Slow processing of content

TheTick · December 5, 2018, 5:35pm

Hi All,

Looking for some suggestions on what I can look at.

I have a policy action that is set to run every 15 minutes. Now I do not expect it to fire every 15 minutes, but I would hope for every 30 to 60 minutes. Basically all this policy does is check the value of a registry key and depending on the value of the key, another key is set. When the action runs, it runs very quick, so not a problem there.

The biggest problem is that this only happens on a few systems. Most of my environment runs as I would expect. I thought that this might be an issue with load on the server, but the CPU is only at about 5% with a peak every few hours of maybe 40%. I then thought it might be a hypervisor issue since the system I was checking is a VM. I then checked other VMs on the same hypervisor and they did not have this issue. On top of this, I found a physical server with 12 processors and 16GB RAM that has the issue. That server is actually a DR server, so it had no load at all on it.

I have enabled the Usage Profiler on it and I can see that on the slower system it is for sure…slow When I compare the usage profiler logs between a normal system and the slow system, it identifies many of the same top 10, but the evaluation times are just way longer. Also I see that the samples on the slow system is about 3000-5000 and on a normal system it is about 50,000 to 60,000.

Also to note, both the normal and slow systems evaluate all the same content including custom baselines, analysis and fixlets/tasks.

Here is an example of time differences between two systems
Normal server:
Mon, 26 Nov 2018 08:59:33 -0700 Complete file Enterprise Security/2014 Security Bulletins (Apps).fxf: 121381 microseconds

Slow server:
Tue, 20 Nov 2018 04:52:48 -0700 Complete file Enterprise Security/2014 Security Bulletins (Apps).fxf: 4244516 microseconds

I know that we have 2 baselines with about 125 components in them and I am going to work with my server team to clean those up, but these baselines are processed by normal and slow systems.

On one of the slow systems, I did increase the CPU to 10% and it made a bit of a difference, but it is still not near a normal system.

I do have a PMR open already, but we have been on it for a couple weeks and I need to get some other ideas to test.

I can share the policy action if needed, but not sure if it will point to anything as it is not an issue on about 95% of our systems.

Thanks

Martin

TheTick · January 7, 2019, 8:45pm

I opened a PMR on this issue and we are still working on it. One thing of interest is I re-read the http://www-01.ibm.com/support/docview.wss?uid=swg21505852 article and saw the note at the bottom that reads

“All of these calculations apply to a single processor, so if you have multiple processors the overall % of agent CPU is reduced significantly because it is divided by the number of processors. For example, if you want your agent to use less than 5% of CPU and it has 4 processors, you must set workidle to 100 and sleepidle to 400 because [100 / (100 + 400)] / 4 = 5%.”

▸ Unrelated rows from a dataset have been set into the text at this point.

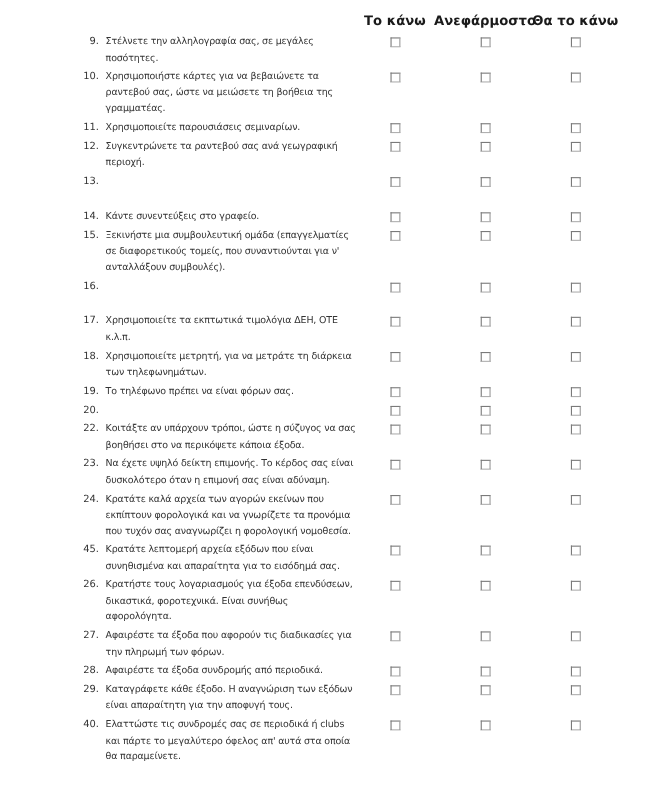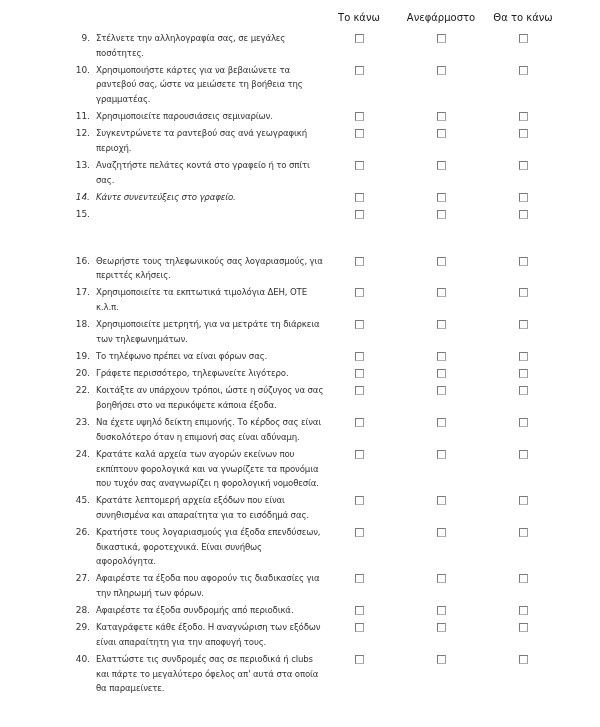--- a/index.html
+++ b/index.html
@@ -1,19 +1,19 @@
 <!DOCTYPE html>
 <html><head>
 <meta charset="utf-8">
 <style>
   html, body { margin:0; padding:0; background:#ffffff; }
   body { width:600px; height:727px; position:relative; overflow:hidden;
          font-family:"DejaVu Sans", sans-serif; color:#2a2a2a; }
   .header { position:absolute; top:12px; left:0; width:600px; height:16px; }
-  .hcol { position:absolute; top:0; font-size:10px; font-weight:normal; color:#1a1a1a;
+  .hcol { position:absolute; top:0; font-size:12px; font-weight:bold; color:#1a1a1a;
           text-align:right; white-space:nowrap; transform:translateX(-50%); }
   .rows { position:absolute; top:31px; left:0; width:600px; }
   .row { position:relative; width:600px; }
   .num { position:absolute; left:68px; width:22px; text-align:right; font-size:9px;
          line-height:14.6px; color:#333; }
   .text { position:absolute; left:96px; width:228px; font-size:8.6px; line-height:14.6px;
           color:#333; letter-spacing:-0.15px; }
   .cb { position:absolute; top:3px; width:7px; height:7px; border:1px solid #7a7a7a;
         border-bottom-color:#b0b0b0; border-right-color:#9a9a9a; background:#fff;
         box-sizing:content-box; cursor:pointer; }
@@ -51,41 +51,40 @@
     </div>
     <div class="row" style="height: 31.8px;">
       <div class="num">12.</div>
       <div class="text">Συγκεντρώνετε τα ραντεβού σας ανά γεωγραφική περιοχή.</div>
       <div class="cb" style="left: 355px;"></div>
       <div class="cb" style="left: 437px;"></div>
       <div class="cb" style="left: 519px;"></div>
     </div>
     <div class="row" style="height: 31.8px;">
       <div class="num">13.</div>
-      <div class="text">Αναζητήστε πελάτες κοντά στο γραφείο ή το σπίτι σας.</div>
       <div class="cb" style="left: 355px;"></div>
       <div class="cb" style="left: 437px;"></div>
       <div class="cb" style="left: 519px;"></div>
     </div>
-    <div class="row" style="height: 17.2px; font-style: italic;">
+    <div class="row" style="height: 17.2px;">
       <div class="num">14.</div>
       <div class="text">Κάντε συνεντεύξεις στο γραφείο.</div>
       <div class="cb" style="left: 355px;"></div>
       <div class="cb" style="left: 437px;"></div>
       <div class="cb" style="left: 519px;"></div>
     </div>
     <div class="row" style="height: 46.4px;">
       <div class="num">15.</div>
+      <div class="text">Ξεκινήστε μια συμβουλευτική ομάδα (επαγγελματίες σε διαφορετικούς τομείς, που συναντιούνται για ν' ανταλλάξουν συμβουλές).</div>
       <div class="cb" style="left: 355px;"></div>
       <div class="cb" style="left: 437px;"></div>
       <div class="cb" style="left: 519px;"></div>
     </div>
     <div class="row" style="height: 31.8px;">
       <div class="num">16.</div>
-      <div class="text">Θεωρήστε τους τηλεφωνικούς σας λογαριασμούς, για περιττές κλήσεις.</div>
       <div class="cb" style="left: 355px;"></div>
       <div class="cb" style="left: 437px;"></div>
       <div class="cb" style="left: 519px;"></div>
     </div>
     <div class="row" style="height: 31.8px;">
       <div class="num">17.</div>
       <div class="text">Χρησιμοποιείτε τα εκπτωτικά τιμολόγια ΔΕΗ, ΟΤΕ κ.λ.π.</div>
       <div class="cb" style="left: 355px;"></div>
       <div class="cb" style="left: 437px;"></div>
       <div class="cb" style="left: 519px;"></div>
@@ -99,21 +98,20 @@
     </div>
     <div class="row" style="height: 17.2px;">
       <div class="num">19.</div>
       <div class="text">Το τηλέφωνο πρέπει να είναι φόρων σας.</div>
       <div class="cb" style="left: 355px;"></div>
       <div class="cb" style="left: 437px;"></div>
       <div class="cb" style="left: 519px;"></div>
     </div>
     <div class="row" style="height: 17.2px;">
       <div class="num">20.</div>
-      <div class="text">Γράφετε περισσότερο, τηλεφωνείτε λιγότερο.</div>
       <div class="cb" style="left: 355px;"></div>
       <div class="cb" style="left: 437px;"></div>
       <div class="cb" style="left: 519px;"></div>
     </div>
     <div class="row" style="height: 31.8px;">
       <div class="num">22.</div>
       <div class="text">Κοιτάξτε αν υπάρχουν τρόποι, ώστε η σύζυγος να σας βοηθήσει στο να περικόψετε κάποια έξοδα.</div>
       <div class="cb" style="left: 355px;"></div>
       <div class="cb" style="left: 437px;"></div>
       <div class="cb" style="left: 519px;"></div>

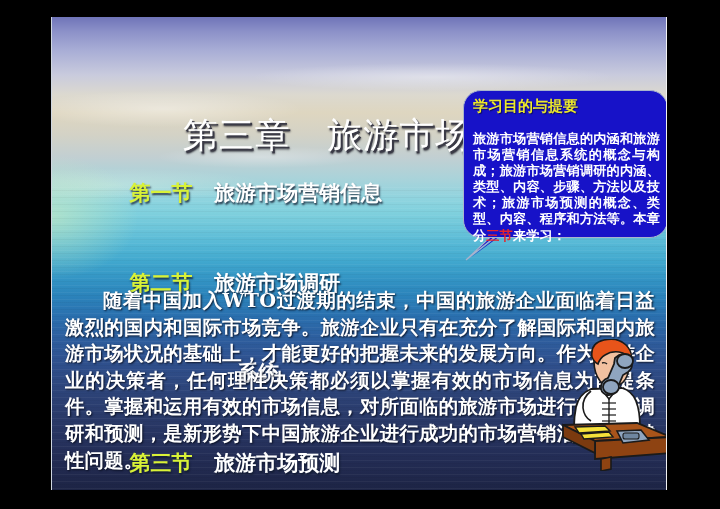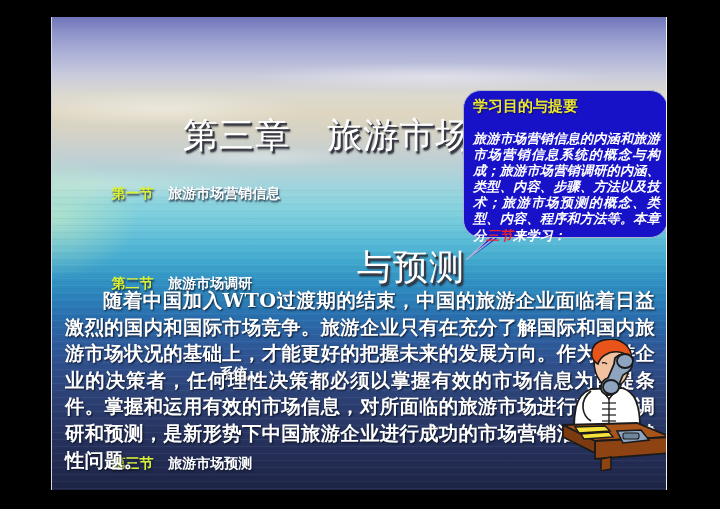--- a/index.html
+++ b/index.html
@@ -124,21 +124,21 @@
   }
   #title-line-1 { display: block; padding-left: 8px; }
   #title-line-2 { display: block; padding-left: 104px; }
 
   
   #section-list {
     position: absolute;
     left: 24px;
     top: 131px;
     font-family: "DejaVu Serif", "Liberation Serif", serif;
-    font-size: 14px;
+    font-size: 21px;
     line-height: 30px;
   }
   .section-row {
     white-space: pre;
     text-shadow: 1px 2px 2px rgba(15,25,45,0.85);
   }
   .sec-num {
     color: #d9f237;
     font-weight: bold;
   }
@@ -194,21 +194,20 @@
   }
   #callout-text {
     display: block;
     color: #ffffff;
     font-family: "DejaVu Serif", "Liberation Serif", serif;
     font-weight: bold;
     font-size: 13.2px;
     line-height: 16.1px;
     letter-spacing: 0.1px;
     text-align: justify;
-    font-style: italic;
   }
   .hl-red { color: #e8242a; }
 
   
   #body-paragraph {
     position: absolute;
     left: 13px;
     top: 271px;
     width: 590px;
     color: #ffffff;
@@ -239,21 +238,20 @@
 
   <div id="slide">
 
     <div id="bg-sky"></div>
     <div id="bg-clouds"></div>
     <div id="bg-glow"></div>
     <div id="bg-water"></div>
 
     <div id="title-block">
       <span id="title-line-1">第三章   旅游市场调研</span>
-      <span id="title-line-2">与预测</span>
     </div>
 
     <div id="section-list">
 
       <div class="section-row">
         <span class="sec-num">第一节</span><span class="sec-title">   <span>旅游市场营销信息</span></span>
       </div>
       <div class="section-row">
         <span class="sec-num">第二节</span><span class="sec-title">   <span>旅游市场调研</span></span>
       </div>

I was testing on a server with 12 CPUs and saw in the usageprofiler logs that I was getting about 10,000 samples per hour compared to a “normally functioning” system that gets about 50,000 per hour. Both are subscribed to the same content and are the same OS (win2008 R2).

Looking at the 12 CPU system, I noticed that the CPU in task manager never showed the BESClient using any CPU for the most part. I never did see it go above 1%. The server total CPU utilization is typically less than 3%. It is also a physical server with the BESClient installed on a local drive, so no issues with VMWare or SAN.

After looking at the above article, I set the work idle to 300 and the sleep idle to 400. This was determined by using the formula in the article to find settings for about 3% based on a 12 CPU system. After setting this and restarting the BESClient, I now see that the BESClient is using 3-4% of the CPU and the usageprofiler is processing 300,000 samples.

Now, I do not need it to be processing that many samples, and I really do not need 3% across 12 processors, but at least it is responding to the policy action as expected.

Has anyone else seen this occur? Any tips on what you do in this situation?

jgstew · January 7, 2019, 11:42pm

What was the sleepidle and workidle on the systems that had this issue?

It could be that the values were a bit too low if a single core of the CPU is too slow. I still wouldn’t increase the CPU usage quite as significantly as mentioned in that article.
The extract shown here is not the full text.